L’EPFNA engagera la confection de l’ensemble des pièces administratives nécessaires à la phase administrative de la procédure, notamment la demande d’estimation sommaire globale auprès des services d’évaluation domaniale dépendant de la DDFIP, la rédaction du dossier de demande de Déclaration d’Utilité Publique, la rédaction du dossier d’Enquête Parcellaire, le dépôt des demandes des arrêtés, les procédures annexes si leur conduite est justifiée par l’EPFNA (emprises partielles, Autorisation de Pénétrer sur les Propriétés Privées, etc…). L’ensemble de la phase judiciaire, tant dans l’offre de prix que dans le recours contentieux en fixation judiciaire, sera menée par l’EPFNA.

Contentieux administratif

L’éventuel contentieux administratif est porté en tout temps par la Préfecture du Département sur le territoire duquel la procédure de DUP a été menée. L’EPFNA pourra soutenir la procédure menée par la Préfecture en apportant des éléments de preuve et d’argumentaire constitué durant l’instruction (délibération, preuve d’affichage, preuve de publicité, etc., sans que cette liste soit exhaustive ou limitative).

Contentieux judiciaire

L’EPFNA conduit toute procédure éventuelle devant le juge judiciaire, sous tout degré de juridiction, et par l’appui de son conseil obligatoire, dans le cadre de la fixation judiciaire des montants d’indemnités principales et accessoires.

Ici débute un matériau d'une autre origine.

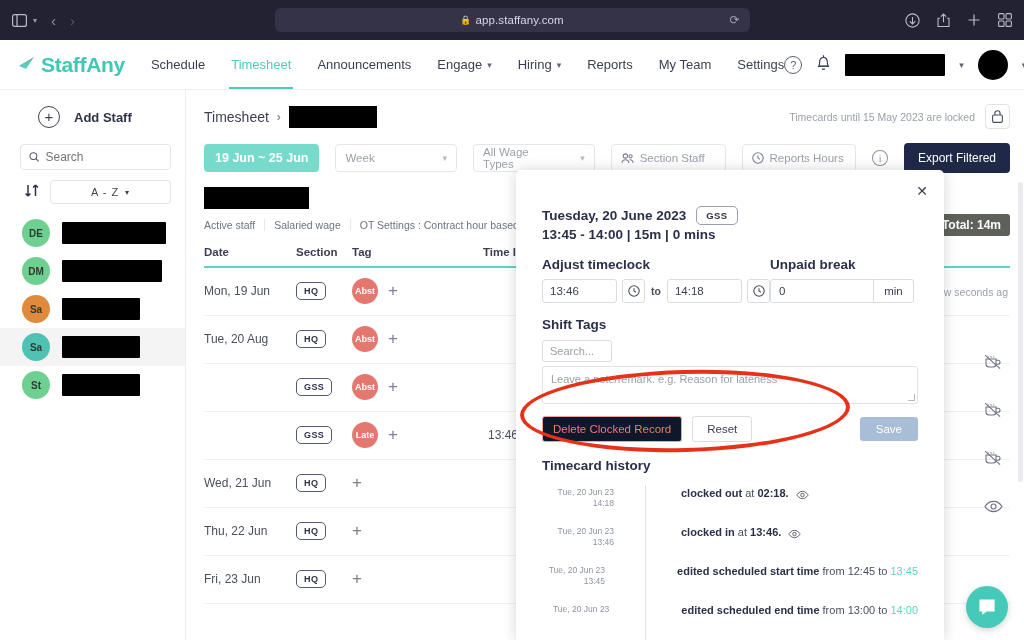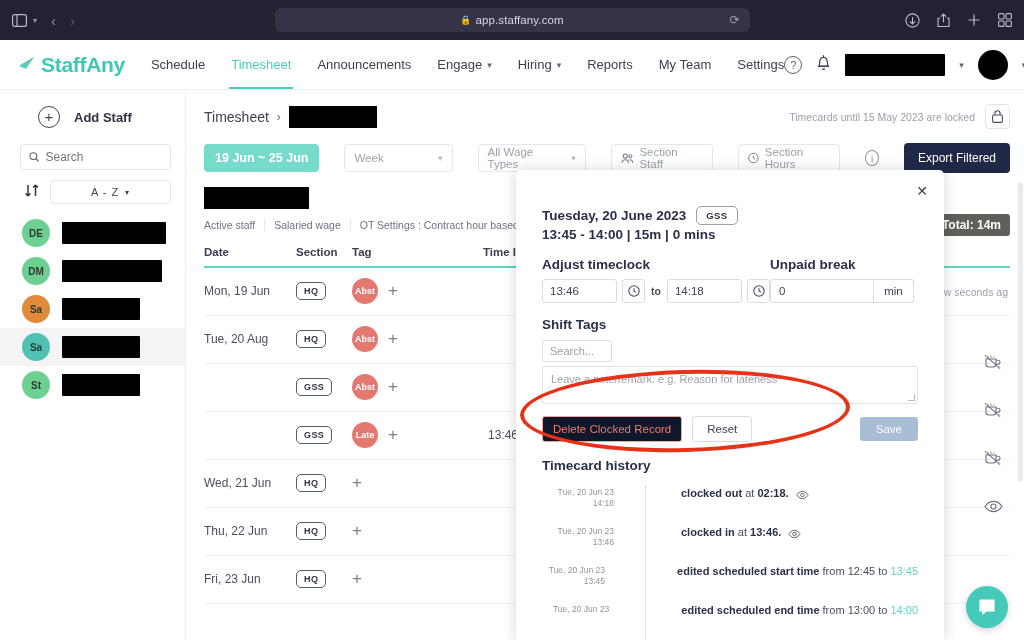--- a/index.html
+++ b/index.html
@@ -107,21 +107,21 @@
   .crumb { font-size: 14px; color: #3b3f51; }
   .crumb-sep { font-size: 12px; color: #6d7384; margin: 0 8px; }
   .crumb-blk { width: 88px; height: 22px; background: #000; }
   .lock-note { margin-left: auto; display: flex; align-items: center; gap: 10px; }
   .lock-note span { font-size: 10.5px; color: #9aa0ab; }
   .lock-btn {
     width: 25px; height: 25px; border: 1px solid #dfe2e6; border-radius: 4px;
     display: flex; align-items: center; justify-content: center; cursor: pointer;
   }
 
-  .filters { display: flex; align-items: center; gap: 25px; margin-top: 14px; }
+  .filters { display: flex; align-items: center; gap: 16px; margin-top: 14px; }
   .range-pill {
     background: #77dbcc; color: #fff; font-size: 12.5px; font-weight: 700;
     padding: 7px 11px; border-radius: 4px; cursor: pointer; white-space: nowrap;
   }
   .sel {
     height: 28px; border: 1px solid #e4e7eb; border-radius: 4px; display: flex;
     align-items: center; padding: 0 9px; font-size: 11.5px; color: #9aa0ab;
     background: #fff; cursor: pointer; gap: 6px;
   }
   .sel .cv { margin-left: auto; font-size: 9px; color: #b6bbc4; padding-left: 20px; }
@@ -480,21 +480,21 @@
             <circle cx="9.6" cy="3.3" r="1.6"></circle>
               <path d="M8.6 6.9c1.8-.4 3.4.8 3.4 3.1"></path>
           </svg>
           <span>Section Staff</span>
         </div>
         <div class="sel w-hours">
           <svg width="12" height="12" viewBox="0 0 12 12" fill="none" stroke="#7b8192" stroke-width="1.1">
             <circle cx="6" cy="6" r="5.2"></circle>
               <path d="M6 3.2V6l2 1.3"></path>
           </svg>
-          <span>Section Hours</span>
+          <span>Reports Hours</span>
         </div>
         <span class="info-circ">i</span>
         <div class="export-btn">Export Filtered</div>
       </div>
 
       <div class="meta-blk"></div>
       <div class="meta-row">
         <span class="meta-item">Active staff</span>
         <span class="meta-item">Salaried wage</span>
         <span class="meta-item">OT Settings : Contract hour based</span>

La collectivité devra donner son accord pour la formulation d’appels ou de pourvois en Cassation.

L’EPFNA rend compte régulièrement de l’avancée des recours engagés à la collectivité.

D - Les procédures juridiques d'acquisition - Autres droits pouvant être délégués à l'EPFNA

Autres droits d’acquisition

L’EPFNA pourra être délégataire, sur délibération de l’organe délibérant de la personne publique partenaire titulaire, des droits de priorité, de délaissement ou tout autre droit d’autorité publique sans que cette liste soit exhaustive ou limitative, quelle que soit la source juridique ayant instauré ledit droit (civil, urbanistique, construction et habitation, forestier, agricole, maritime, etc…) aux fins de permettre l’accomplissement des orientations conventionnelles.

Autres procédures d’intervention foncière

Les partenaires pourront mener, après délibération de l’organe délibérant de la personne publique partenaire en ayant l’autorité, toute procédure annexe et nécessaire à maitrise foncière ou permettant de réaliser les études nécessaires à cette maitrise foncière. Il pourra notamment s’agir, et sans que cette liste soit exhaustive ou limitative, de la procédure de demande d’autorisation de pénétrer sur une propriété privée selon les dispositions de la loi du 29 Décembre 1892.